Wohnhilfe in Hofheim: Ein neues Konzept

Der Zuschuss aus der reichsten Stadt im Kreis verbessert aber die Aussichten der Wohnhilfe erheblich, zu einem neuen Konzept zu kommen. Der Verein stehe am Anfang dieser Bemühungen, Verhandlungen mit neuen Partnern würden gerade erst beginnen.
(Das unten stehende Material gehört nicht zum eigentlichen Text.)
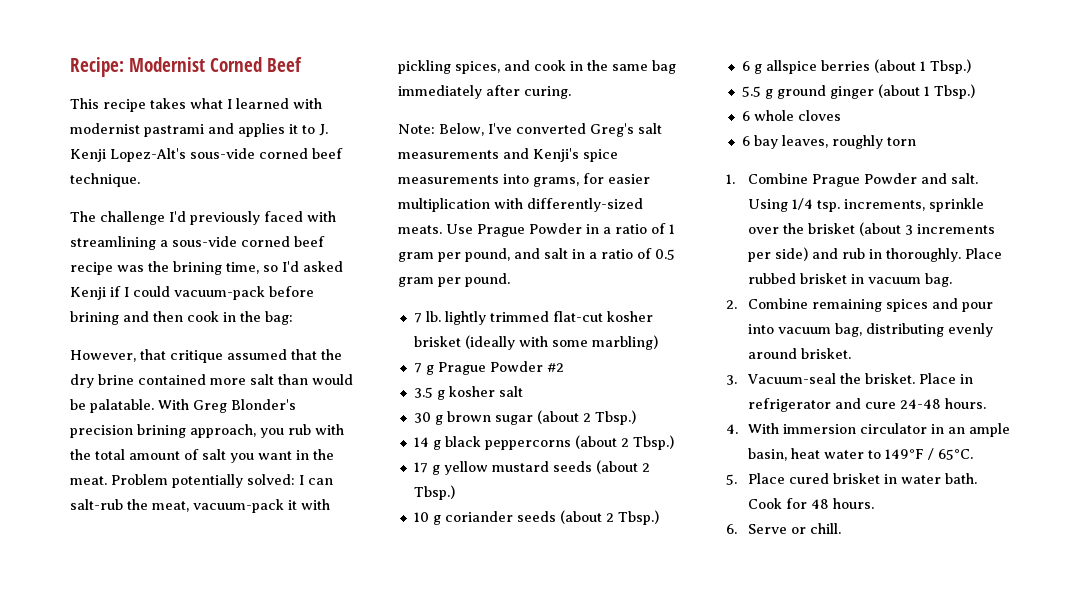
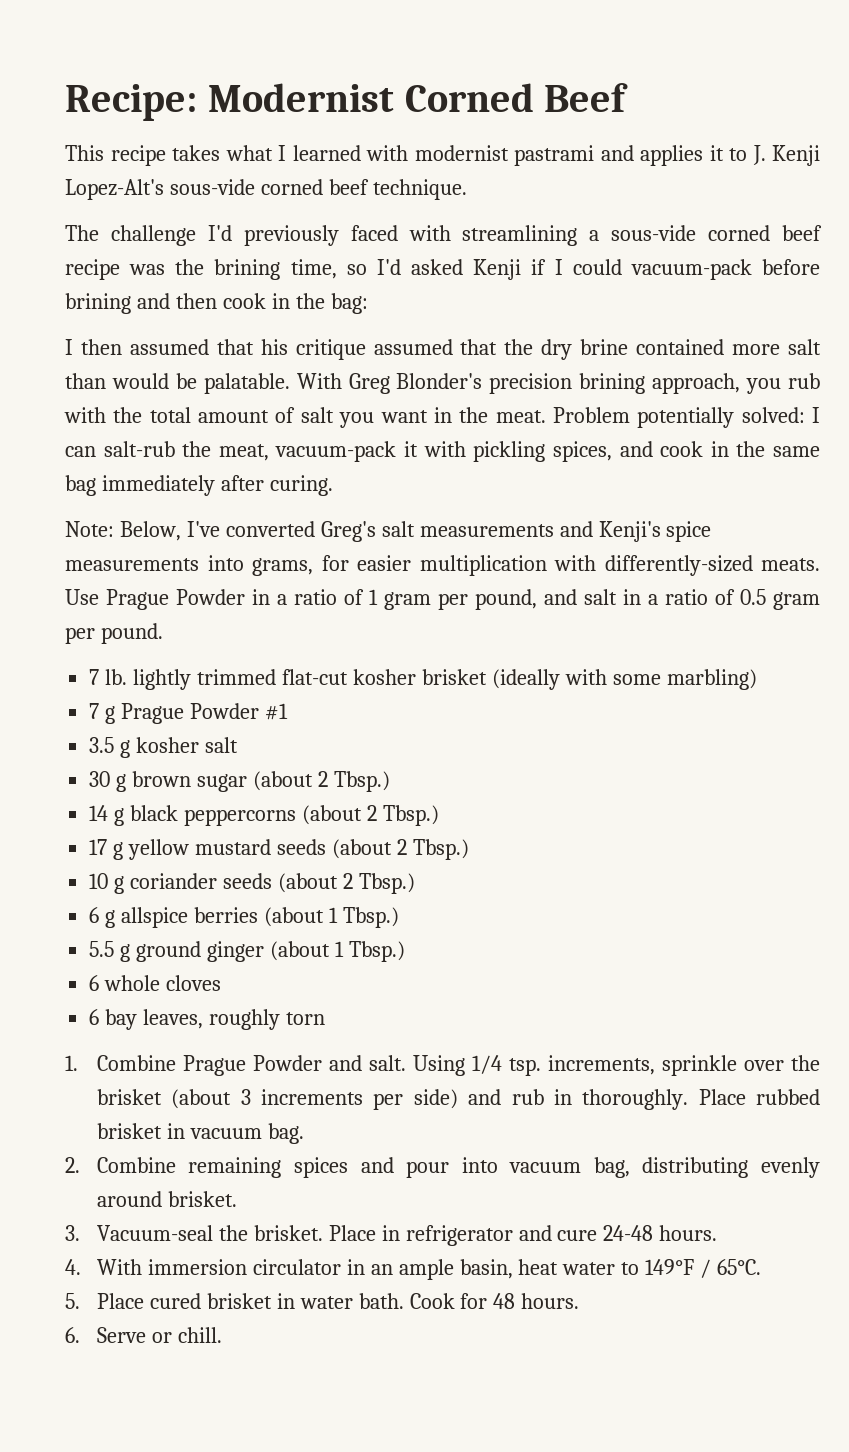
[70,349,166,362] However, that -> [65,339,288,355] I then assumed that his
[546,363,564,372] #2 -> [264,703,288,720] #1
Wie die Wohnhilfe fortan funktionieren könnte, dazu kann Adam daher jetzt noch nichts sagen. „Ich kann nichts versprechen“, sagt er einerseits. Andererseits würde er, so der Vorsitzende, die Anstrengungen nicht unternehmen, würde er nicht gewisse Erfolgsaussichten sehen.

Dominoeffekt

Klar ist, dass neue Kooperationspartner oder Zuschussgeber leichter überzeugt werden können, wenn finanziell schon einmal ein Anfang gemacht ist. Ganz ähnlich habe es umgekehrt einen Dominoeffekt gegeben, erinnert Adam. Nach dem Ausstieg der Caritas wollten auch andere keine Unterstützung mehr leisten. Nun könnte sich die Spirale wieder in die andere Richtung drehen.

Zuletzt hat sich die Gemeindevertretung in Kriftel mit dem Thema befasst. Die Gemeinde hatte bislang die Ökumenische Wohnhilfe mit 675 Euro pro Jahr bezuschusst. Bei diesem Zuschuss soll es bleiben, das haben die Ausschüsse in der vergangenen Woche beschlossen, auch wenn die Kommune künftig die Verwaltung von fünf Wohnungen der katholischen Kirchengemeinde St. Peter und Paul übernimmt, die bislang von der Wohnhilfe betreut wurden.

Umdenken im Kreistag? SPD will Zuschüsse erhöhen

Um den Verein noch stärker zu unterstützen, wollten die Sozialdemokraten den Zuschuss gerne auf 1500 Euro anheben. Doch mit dieser Forderung blieben die Genossen alleine. Die anderen Fraktionen neigten eher dazu, den Zuschuss ganz zu streichen, nachdem die Wohnhilfe in Kriftel nicht mehr aktiv sei. Aber so weit wollte dann doch keiner gehen und somit kann der Verein in diesem Jahr weiter mit einer Unterstützung von 675 Euro aus Kriftel rechnen.

Diese Mittel helfen mit, bei der Wohnhilfe einen Mitarbeiter mit einer 40-Prozent-Stelle zu finanzieren. Dieser kümmert sich um die Wohnungen, die von der Wohnhilfe selbst verwaltet oder vermietet werden. Da sei einiges zu tun, sagt Adam, der Mitarbeiter komme mit den anstehenden Renovierungsarbeiten kaum nach. Im Moment gehe es vor allem darum, alle Wohnungen zu halten. Adam: „Wir wollen niemanden obdachlos machen.“

Womöglich bewegt der Eschborner Zuschuss ja auch die Kreistagsmehrheit zu einem Umdenken. Im vergangenen Jahr war dort ein Vorstoß zugunsten der Wohnhilfe abgelehnt worden. Am kommenden Montag steht nun ein Antrag der Linken auf der Kreistags-Tagesordnung, der darauf hinausläuft, die Wohnhilfe stärker zu unterstützen.